A new study suggests that individual cells might be capable of learning — a behavior once thought exclusive to organisms with brains and complex nervous systems.
“Rather than following pre-programmed genetic instructions, cells are elevated to entities equipped with a very basic form of decision making based on learning from their environments,” explained study co-author Jeremy Gunawardena.
The research, led by scientists at the Center for Genomic Regulation (CRG) in Barcelona and Harvard Medical School in Boston, challenges long-standing assumptions about the fundamental capabilities of cells.
The findings, published in Current Biology, could transform our understanding of life at its most basic level.
The researchers focused on habituation, a simple form of learning where an organism gradually stops responding to a repeated stimulus — like how humans tune out the ticking of a clock or flashing lights.
While habituation has been extensively studied in animals with nervous systems, whether similar behavior exists at the cellular level has been a contentious question.
Early experiments in the 20th century observed behavior resembling learning in the single-celled ciliate Stentor roeselii, but the findings were largely dismissed.
In the 1970s and 1980s, more evidence of habituation emerged in other ciliates, and modern experiments have continued to build on these insights.
“These creatures are so different from animals with brains,” said Rosa Martinez, a co-author of the study and researcher at the CRG.
“To learn would mean they use internal molecular networks that somehow perform functions similar to those carried out by networks of neurons in brains.
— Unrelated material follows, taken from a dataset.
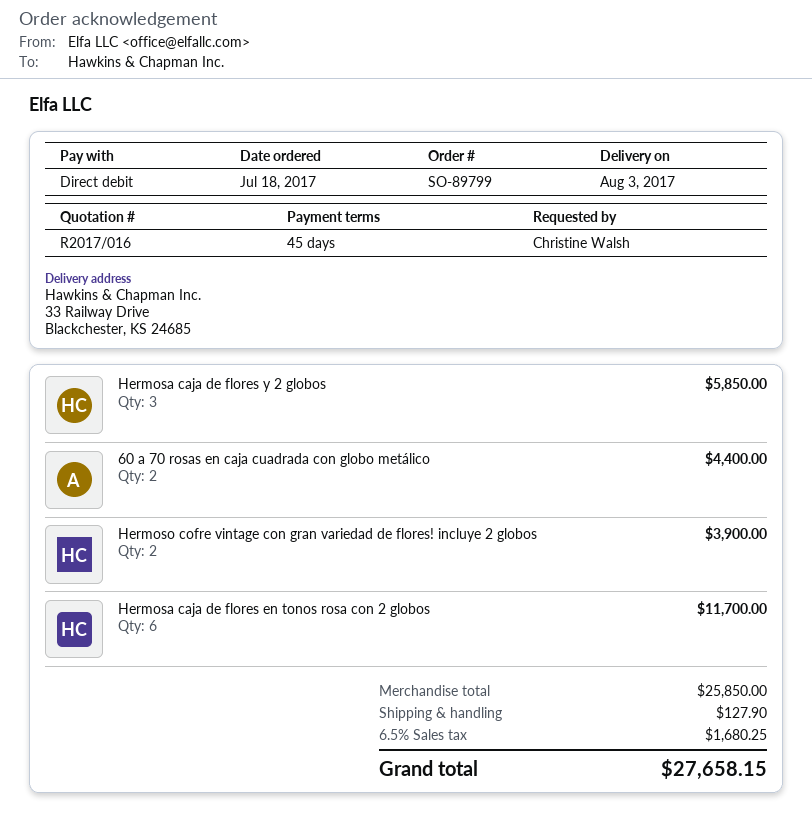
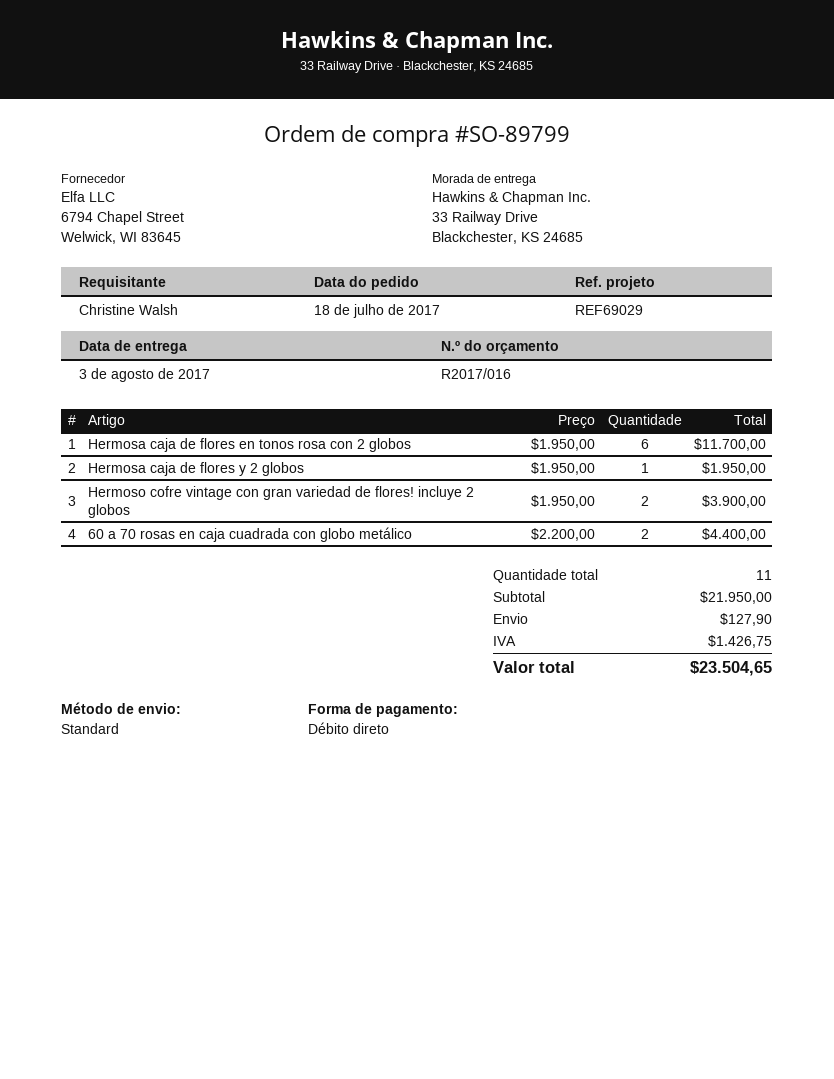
Hermosa caja de flores y 2 globos: 3 for 5850.00 -> 1 for 1950.00
subtotal: 25850.00 -> 21950.00
tax: 1680.25 -> 1426.75
total: 27658.15 -> 23504.65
Nobody knows how they are able to do this, so we thought it is a question that needed to be explored.”
Instead of working with cells directly in the lab, the researchers turned to computer simulations to track the biochemical reactions that cells rely on to process information.
By simulating how molecular interactions change when exposed to repeated stimuli, the team uncovered evidence of learning-like behavior.
The study focused on two common molecular circuits: negative feedback loops and incoherent feedforward loops.
Negative feedback is like a thermostat — it regulates processes by turning them off when a certain threshold is reached.
Incoherent feedforward loops act like a motion-activated light with a timer, triggering a process and its inhibitor simultaneously.
Simulations revealed that cells use these circuits to fine-tune their responses to repeated stimuli, replicating hallmark features of habituation seen in animals.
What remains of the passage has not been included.